### Structured diff data:
- - -
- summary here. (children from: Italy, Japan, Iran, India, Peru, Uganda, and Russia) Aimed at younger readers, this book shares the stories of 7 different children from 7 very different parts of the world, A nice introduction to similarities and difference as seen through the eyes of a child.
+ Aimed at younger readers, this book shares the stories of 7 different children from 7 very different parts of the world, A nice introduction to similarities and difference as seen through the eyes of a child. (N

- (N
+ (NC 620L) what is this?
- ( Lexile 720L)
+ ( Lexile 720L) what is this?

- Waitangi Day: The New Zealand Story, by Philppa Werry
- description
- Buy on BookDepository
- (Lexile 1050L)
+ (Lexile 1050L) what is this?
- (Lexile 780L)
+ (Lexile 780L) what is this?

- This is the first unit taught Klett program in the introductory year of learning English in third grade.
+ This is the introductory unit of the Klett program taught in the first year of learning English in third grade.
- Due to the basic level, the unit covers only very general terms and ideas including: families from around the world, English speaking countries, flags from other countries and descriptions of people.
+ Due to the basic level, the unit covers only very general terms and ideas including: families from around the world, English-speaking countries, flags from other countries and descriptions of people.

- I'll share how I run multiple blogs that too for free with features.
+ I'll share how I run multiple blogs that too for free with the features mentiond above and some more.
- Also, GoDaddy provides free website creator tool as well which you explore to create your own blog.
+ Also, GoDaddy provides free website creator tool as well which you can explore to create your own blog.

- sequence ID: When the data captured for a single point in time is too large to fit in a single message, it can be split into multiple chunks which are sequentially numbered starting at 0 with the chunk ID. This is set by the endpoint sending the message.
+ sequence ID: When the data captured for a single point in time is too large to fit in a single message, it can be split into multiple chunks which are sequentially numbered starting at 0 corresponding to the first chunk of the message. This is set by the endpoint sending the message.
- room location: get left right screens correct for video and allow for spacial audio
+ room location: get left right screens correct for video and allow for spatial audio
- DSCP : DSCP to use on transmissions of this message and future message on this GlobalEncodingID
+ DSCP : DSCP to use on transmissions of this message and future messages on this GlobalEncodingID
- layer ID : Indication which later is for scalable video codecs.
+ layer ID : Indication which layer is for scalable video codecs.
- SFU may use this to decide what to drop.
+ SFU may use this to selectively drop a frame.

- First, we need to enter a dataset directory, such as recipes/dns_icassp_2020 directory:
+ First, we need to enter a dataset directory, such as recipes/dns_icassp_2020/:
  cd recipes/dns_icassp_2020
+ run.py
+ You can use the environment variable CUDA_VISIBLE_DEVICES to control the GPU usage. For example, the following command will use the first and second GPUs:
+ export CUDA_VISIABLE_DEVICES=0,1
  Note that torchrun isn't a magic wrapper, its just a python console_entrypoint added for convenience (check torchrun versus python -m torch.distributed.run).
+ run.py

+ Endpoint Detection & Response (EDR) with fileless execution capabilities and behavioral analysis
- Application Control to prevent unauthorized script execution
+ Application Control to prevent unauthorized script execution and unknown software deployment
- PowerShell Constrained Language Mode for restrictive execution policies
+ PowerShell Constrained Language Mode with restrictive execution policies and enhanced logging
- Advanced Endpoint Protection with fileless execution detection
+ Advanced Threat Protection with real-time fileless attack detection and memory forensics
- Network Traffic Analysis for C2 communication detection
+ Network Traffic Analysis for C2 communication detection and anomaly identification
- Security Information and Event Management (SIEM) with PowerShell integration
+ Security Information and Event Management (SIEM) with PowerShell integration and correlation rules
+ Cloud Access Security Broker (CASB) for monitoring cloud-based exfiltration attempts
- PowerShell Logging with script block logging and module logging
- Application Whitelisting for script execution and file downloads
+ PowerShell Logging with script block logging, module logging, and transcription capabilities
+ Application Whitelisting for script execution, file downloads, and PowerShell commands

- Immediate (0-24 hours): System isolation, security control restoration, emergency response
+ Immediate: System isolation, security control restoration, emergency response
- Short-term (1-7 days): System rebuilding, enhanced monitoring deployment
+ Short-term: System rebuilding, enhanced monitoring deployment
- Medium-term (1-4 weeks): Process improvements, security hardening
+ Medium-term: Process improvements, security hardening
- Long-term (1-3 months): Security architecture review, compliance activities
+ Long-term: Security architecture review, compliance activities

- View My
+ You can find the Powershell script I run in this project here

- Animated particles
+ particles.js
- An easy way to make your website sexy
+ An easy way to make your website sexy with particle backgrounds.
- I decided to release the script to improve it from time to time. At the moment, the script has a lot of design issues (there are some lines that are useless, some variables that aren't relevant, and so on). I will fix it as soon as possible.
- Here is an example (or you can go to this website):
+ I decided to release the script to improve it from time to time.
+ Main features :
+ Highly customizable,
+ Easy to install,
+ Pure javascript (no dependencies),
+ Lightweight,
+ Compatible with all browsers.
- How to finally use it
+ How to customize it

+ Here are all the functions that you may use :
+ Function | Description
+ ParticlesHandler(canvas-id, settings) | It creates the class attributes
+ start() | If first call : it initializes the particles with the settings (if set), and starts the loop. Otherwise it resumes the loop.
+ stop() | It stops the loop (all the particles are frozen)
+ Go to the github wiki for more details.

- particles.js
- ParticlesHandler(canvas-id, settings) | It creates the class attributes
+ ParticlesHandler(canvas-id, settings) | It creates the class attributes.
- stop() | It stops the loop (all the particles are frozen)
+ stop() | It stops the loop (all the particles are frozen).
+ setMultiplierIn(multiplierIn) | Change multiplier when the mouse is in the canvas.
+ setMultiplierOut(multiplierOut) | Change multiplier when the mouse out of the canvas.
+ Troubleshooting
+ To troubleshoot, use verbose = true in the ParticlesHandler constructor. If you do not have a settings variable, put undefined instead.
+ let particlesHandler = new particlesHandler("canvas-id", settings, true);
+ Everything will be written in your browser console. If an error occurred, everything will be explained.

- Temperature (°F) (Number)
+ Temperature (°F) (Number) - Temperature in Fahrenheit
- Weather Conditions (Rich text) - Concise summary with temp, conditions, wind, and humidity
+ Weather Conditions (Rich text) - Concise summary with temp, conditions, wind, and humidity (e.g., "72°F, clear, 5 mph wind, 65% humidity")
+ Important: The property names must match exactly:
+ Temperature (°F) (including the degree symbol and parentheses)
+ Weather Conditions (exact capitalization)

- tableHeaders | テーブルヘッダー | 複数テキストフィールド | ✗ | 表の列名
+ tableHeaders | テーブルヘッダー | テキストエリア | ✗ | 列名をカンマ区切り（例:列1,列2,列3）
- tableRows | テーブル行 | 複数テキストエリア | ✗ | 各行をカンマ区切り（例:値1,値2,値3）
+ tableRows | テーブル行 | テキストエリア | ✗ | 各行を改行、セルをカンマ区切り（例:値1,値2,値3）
- - -
### Instructions for the task:
Repeat the data in full, exactly as supplied.

### Exercise output:
- summary here. (children from: Italy, Japan, Iran, India, Peru, Uganda, and Russia) Aimed at younger readers, this book shares the stories of 7 different children from 7 very different parts of the world, A nice introduction to similarities and difference as seen through the eyes of a child.
+ Aimed at younger readers, this book shares the stories of 7 different children from 7 very different parts of the world, A nice introduction to similarities and difference as seen through the eyes of a child. (N

- (N
+ (NC 620L) what is this?
- ( Lexile 720L)
+ ( Lexile 720L) what is this?

- Waitangi Day: The New Zealand Story, by Philppa Werry
- description
- Buy on BookDepository
- (Lexile 1050L)
+ (Lexile 1050L) what is this?
- (Lexile 780L)
+ (Lexile 780L) what is this?

- This is the first unit taught Klett program in the introductory year of learning English in third grade.
+ This is the introductory unit of the Klett program taught in the first year of learning English in third grade.
- Due to the basic level, the unit covers only very general terms and ideas including: families from around the world, English speaking countries, flags from other countries and descriptions of people.
+ Due to the basic level, the unit covers only very general terms and ideas including: families from around the world, English-speaking countries, flags from other countries and descriptions of people.

- I'll share how I run multiple blogs that too for free with features.
+ I'll share how I run multiple blogs that too for free with the features mentiond above and some more.
- Also, GoDaddy provides free website creator tool as well which you explore to create your own blog.
+ Also, GoDaddy provides free website creator tool as well which you can explore to create your own blog.

- sequence ID: When the data captured for a single point in time is too large to fit in a single message, it can be split into multiple chunks which are sequentially numbered starting at 0 with the chunk ID. This is set by the endpoint sending the message.
+ sequence ID: When the data captured for a single point in time is too large to fit in a single message, it can be split into multiple chunks which are sequentially numbered starting at 0 corresponding to the first chunk of the message. This is set by the endpoint sending the message.
- room location: get left right screens correct for video and allow for spacial audio
+ room location: get left right screens correct for video and allow for spatial audio
- DSCP : DSCP to use on transmissions of this message and future message on this GlobalEncodingID
+ DSCP : DSCP to use on transmissions of this message and future messages on this GlobalEncodingID
- layer ID : Indication which later is for scalable video codecs.
+ layer ID : Indication which layer is for scalable video codecs.
- SFU may use this to decide what to drop.
+ SFU may use this to selectively drop a frame.

- First, we need to enter a dataset directory, such as recipes/dns_icassp_2020 directory:
+ First, we need to enter a dataset directory, such as recipes/dns_icassp_2020/:
  cd recipes/dns_icassp_2020
+ run.py
+ You can use the environment variable CUDA_VISIBLE_DEVICES to control the GPU usage. For example, the following command will use the first and second GPUs:
+ export CUDA_VISIABLE_DEVICES=0,1
  Note that torchrun isn't a magic wrapper, its just a python console_entrypoint added for convenience (check torchrun versus python -m torch.distributed.run).
+ run.py

+ Endpoint Detection & Response (EDR) with fileless execution capabilities and behavioral analysis
- Application Control to prevent unauthorized script execution
+ Application Control to prevent unauthorized script execution and unknown software deployment
- PowerShell Constrained Language Mode for restrictive execution policies
+ PowerShell Constrained Language Mode with restrictive execution policies and enhanced logging
- Advanced Endpoint Protection with fileless execution detection
+ Advanced Threat Protection with real-time fileless attack detection and memory forensics
- Network Traffic Analysis for C2 communication detection
+ Network Traffic Analysis for C2 communication detection and anomaly identification
- Security Information and Event Management (SIEM) with PowerShell integration
+ Security Information and Event Management (SIEM) with PowerShell integration and correlation rules
+ Cloud Access Security Broker (CASB) for monitoring cloud-based exfiltration attempts
- PowerShell Logging with script block logging and module logging
- Application Whitelisting for script execution and file downloads
+ PowerShell Logging with script block logging, module logging, and transcription capabilities
+ Application Whitelisting for script execution, file downloads, and PowerShell commands

- Immediate (0-24 hours): System isolation, security control restoration, emergency response
+ Immediate: System isolation, security control restoration, emergency response
- Short-term (1-7 days): System rebuilding, enhanced monitoring deployment
+ Short-term: System rebuilding, enhanced monitoring deployment
- Medium-term (1-4 weeks): Process improvements, security hardening
+ Medium-term: Process improvements, security hardening
- Long-term (1-3 months): Security architecture review, compliance activities
+ Long-term: Security architecture review, compliance activities

- View My
+ You can find the Powershell script I run in this project here

- Animated particles
+ particles.js
- An easy way to make your website sexy
+ An easy way to make your website sexy with particle backgrounds.
- I decided to release the script to improve it from time to time. At the moment, the script has a lot of design issues (there are some lines that are useless, some variables that aren't relevant, and so on). I will fix it as soon as possible.
- Here is an example (or you can go to this website):
+ I decided to release the script to improve it from time to time.
+ Main features :
+ Highly customizable,
+ Easy to install,
+ Pure javascript (no dependencies),
+ Lightweight,
+ Compatible with all browsers.
- How to finally use it
+ How to customize it

+ Here are all the functions that you may use :
+ Function | Description
+ ParticlesHandler(canvas-id, settings) | It creates the class attributes
+ start() | If first call : it initializes the particles with the settings (if set), and starts the loop. Otherwise it resumes the loop.
+ stop() | It stops the loop (all the particles are frozen)
+ Go to the github wiki for more details.

- particles.js
- ParticlesHandler(canvas-id, settings) | It creates the class attributes
+ ParticlesHandler(canvas-id, settings) | It creates the class attributes.
- stop() | It stops the loop (all the particles are frozen)
+ stop() | It stops the loop (all the particles are frozen).
+ setMultiplierIn(multiplierIn) | Change multiplier when the mouse is in the canvas.
+ setMultiplierOut(multiplierOut) | Change multiplier when the mouse out of the canvas.
+ Troubleshooting
+ To troubleshoot, use verbose = true in the ParticlesHandler constructor. If you do not have a settings variable, put undefined instead.
+ let particlesHandler = new particlesHandler("canvas-id", settings, true);
+ Everything will be written in your browser console. If an error occurred, everything will be explained.

- Temperature (°F) (Number)
+ Temperature (°F) (Number) - Temperature in Fahrenheit
- Weather Conditions (Rich text) - Concise summary with temp, conditions, wind, and humidity
+ Weather Conditions (Rich text) - Concise summary with temp, conditions, wind, and humidity (e.g., "72°F, clear, 5 mph wind, 65% humidity")
+ Important: The property names must match exactly:
+ Temperature (°F) (including the degree symbol and parentheses)
+ Weather Conditions (exact capitalization)

- tableHeaders | テーブルヘッダー | 複数テキストフィールド | ✗ | 表の列名
+ tableHeaders | テーブルヘッダー | テキストエリア | ✗ | 列名をカンマ区切り（例:列1,列2,列3）
- tableRows | テーブル行 | 複数テキストエリア | ✗ | 各行をカンマ区切り（例:値1,値2,値3）
+ tableRows | テーブル行 | テキストエリア | ✗ | 各行を改行、セルをカンマ区切り（例:値1,値2,値3）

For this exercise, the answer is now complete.